:: Source information ::
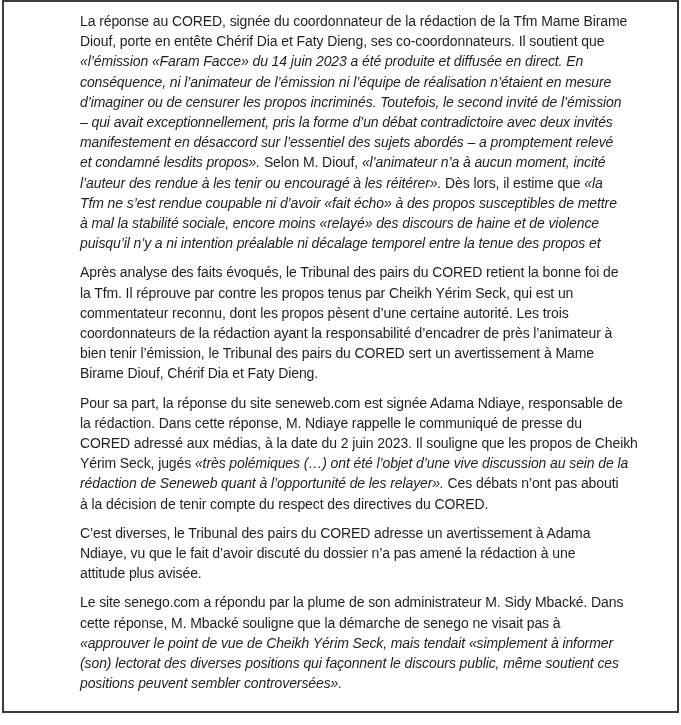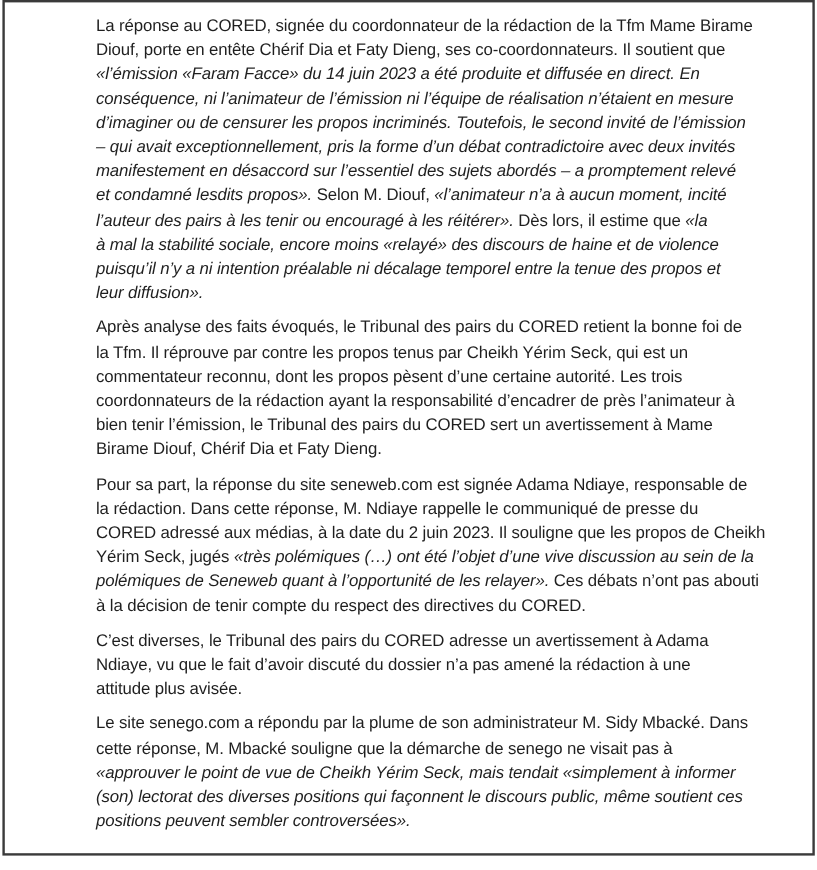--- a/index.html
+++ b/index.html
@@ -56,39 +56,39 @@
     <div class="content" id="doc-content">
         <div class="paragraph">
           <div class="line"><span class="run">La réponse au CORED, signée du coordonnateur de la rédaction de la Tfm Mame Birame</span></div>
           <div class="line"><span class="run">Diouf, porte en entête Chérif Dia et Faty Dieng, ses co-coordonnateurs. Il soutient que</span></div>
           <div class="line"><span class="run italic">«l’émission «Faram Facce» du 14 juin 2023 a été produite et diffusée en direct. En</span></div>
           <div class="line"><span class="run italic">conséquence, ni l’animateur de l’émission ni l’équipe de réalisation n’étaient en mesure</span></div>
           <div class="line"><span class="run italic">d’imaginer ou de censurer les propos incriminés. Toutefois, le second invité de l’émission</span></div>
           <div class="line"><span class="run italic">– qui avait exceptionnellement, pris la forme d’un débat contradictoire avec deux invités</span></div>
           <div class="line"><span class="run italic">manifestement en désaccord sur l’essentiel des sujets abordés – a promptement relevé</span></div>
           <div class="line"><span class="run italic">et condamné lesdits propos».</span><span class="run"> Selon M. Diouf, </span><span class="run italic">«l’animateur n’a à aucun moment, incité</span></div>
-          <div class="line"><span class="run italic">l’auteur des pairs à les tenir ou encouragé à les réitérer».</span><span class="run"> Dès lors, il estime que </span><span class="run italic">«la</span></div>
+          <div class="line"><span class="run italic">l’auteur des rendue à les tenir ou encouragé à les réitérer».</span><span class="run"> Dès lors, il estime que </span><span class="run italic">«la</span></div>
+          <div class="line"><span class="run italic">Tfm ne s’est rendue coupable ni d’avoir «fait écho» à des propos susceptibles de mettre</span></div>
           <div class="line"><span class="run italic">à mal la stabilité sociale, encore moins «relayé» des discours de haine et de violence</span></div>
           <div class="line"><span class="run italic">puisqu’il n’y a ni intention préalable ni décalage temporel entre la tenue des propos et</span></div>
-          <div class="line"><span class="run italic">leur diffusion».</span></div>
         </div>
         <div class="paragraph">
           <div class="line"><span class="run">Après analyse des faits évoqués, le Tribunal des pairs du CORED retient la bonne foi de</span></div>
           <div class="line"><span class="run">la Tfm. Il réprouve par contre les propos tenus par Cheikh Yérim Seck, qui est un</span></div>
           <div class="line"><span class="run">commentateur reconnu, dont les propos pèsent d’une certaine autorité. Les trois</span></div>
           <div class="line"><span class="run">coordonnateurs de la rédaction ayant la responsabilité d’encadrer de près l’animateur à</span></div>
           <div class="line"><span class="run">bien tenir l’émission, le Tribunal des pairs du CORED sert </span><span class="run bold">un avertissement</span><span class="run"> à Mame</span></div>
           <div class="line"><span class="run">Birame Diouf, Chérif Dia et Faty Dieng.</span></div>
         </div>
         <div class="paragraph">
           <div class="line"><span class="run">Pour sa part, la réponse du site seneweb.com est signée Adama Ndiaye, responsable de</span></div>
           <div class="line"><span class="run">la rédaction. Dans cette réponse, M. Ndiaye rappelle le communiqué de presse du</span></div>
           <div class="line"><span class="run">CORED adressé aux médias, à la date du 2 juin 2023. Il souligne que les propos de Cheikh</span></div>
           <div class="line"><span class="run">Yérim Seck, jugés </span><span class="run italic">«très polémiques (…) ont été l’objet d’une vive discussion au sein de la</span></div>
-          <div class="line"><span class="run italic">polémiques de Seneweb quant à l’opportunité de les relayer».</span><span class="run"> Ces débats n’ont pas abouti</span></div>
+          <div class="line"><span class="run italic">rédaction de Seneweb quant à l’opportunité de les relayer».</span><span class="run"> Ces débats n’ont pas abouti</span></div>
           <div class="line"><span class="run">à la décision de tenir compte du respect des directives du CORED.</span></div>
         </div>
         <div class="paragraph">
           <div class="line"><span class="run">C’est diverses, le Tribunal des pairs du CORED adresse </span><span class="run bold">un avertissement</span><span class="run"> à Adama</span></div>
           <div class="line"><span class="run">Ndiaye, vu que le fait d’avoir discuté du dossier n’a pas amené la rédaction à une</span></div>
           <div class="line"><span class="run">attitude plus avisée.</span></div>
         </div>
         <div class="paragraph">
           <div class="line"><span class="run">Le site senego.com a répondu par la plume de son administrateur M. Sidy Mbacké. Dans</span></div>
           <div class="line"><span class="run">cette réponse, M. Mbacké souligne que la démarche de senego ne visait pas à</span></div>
:::
:: Source information ::
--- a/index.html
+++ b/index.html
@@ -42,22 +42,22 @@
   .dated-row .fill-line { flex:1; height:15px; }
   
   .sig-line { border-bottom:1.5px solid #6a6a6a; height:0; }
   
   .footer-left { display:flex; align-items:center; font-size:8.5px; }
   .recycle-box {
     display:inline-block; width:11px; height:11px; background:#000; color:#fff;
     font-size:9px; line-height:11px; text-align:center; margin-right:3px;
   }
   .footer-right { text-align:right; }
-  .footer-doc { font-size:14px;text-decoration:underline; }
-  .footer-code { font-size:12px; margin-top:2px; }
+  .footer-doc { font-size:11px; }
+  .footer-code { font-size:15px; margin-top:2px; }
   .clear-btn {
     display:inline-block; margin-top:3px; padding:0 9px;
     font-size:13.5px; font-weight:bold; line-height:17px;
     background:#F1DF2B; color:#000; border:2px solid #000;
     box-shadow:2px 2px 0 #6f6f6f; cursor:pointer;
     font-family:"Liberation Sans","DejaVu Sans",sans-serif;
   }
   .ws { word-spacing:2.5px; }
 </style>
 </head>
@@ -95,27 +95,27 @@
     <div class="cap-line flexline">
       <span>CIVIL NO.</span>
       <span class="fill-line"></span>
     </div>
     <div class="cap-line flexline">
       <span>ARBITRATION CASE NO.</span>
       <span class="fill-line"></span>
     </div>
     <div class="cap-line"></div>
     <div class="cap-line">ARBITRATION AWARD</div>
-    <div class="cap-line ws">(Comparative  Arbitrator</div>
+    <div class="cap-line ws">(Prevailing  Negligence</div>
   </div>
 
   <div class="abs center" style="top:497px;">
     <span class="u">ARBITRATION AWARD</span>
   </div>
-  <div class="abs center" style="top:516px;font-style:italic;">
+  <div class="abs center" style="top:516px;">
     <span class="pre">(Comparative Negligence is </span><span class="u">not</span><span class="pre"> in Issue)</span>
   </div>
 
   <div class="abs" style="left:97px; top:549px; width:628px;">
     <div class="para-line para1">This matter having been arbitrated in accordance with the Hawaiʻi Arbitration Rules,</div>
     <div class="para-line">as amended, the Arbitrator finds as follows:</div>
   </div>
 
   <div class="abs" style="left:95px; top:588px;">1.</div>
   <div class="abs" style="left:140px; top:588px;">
:::
*Problem to solve:* In the data above, which lines lie between the line with "invité de l’émission</span></div>" and the line with "a promptement relevé</span></div>", inclusive? Print those lines exactly and nothing else.

*Your solution:*
           <div class="line"><span class="run italic">d’imaginer ou de censurer les propos incriminés. Toutefois, le second invité de l’émission</span></div>
           <div class="line"><span class="run italic">– qui avait exceptionnellement, pris la forme d’un débat contradictoire avec deux invités</span></div>
           <div class="line"><span class="run italic">manifestement en désaccord sur l’essentiel des sujets abordés – a promptement relevé</span></div>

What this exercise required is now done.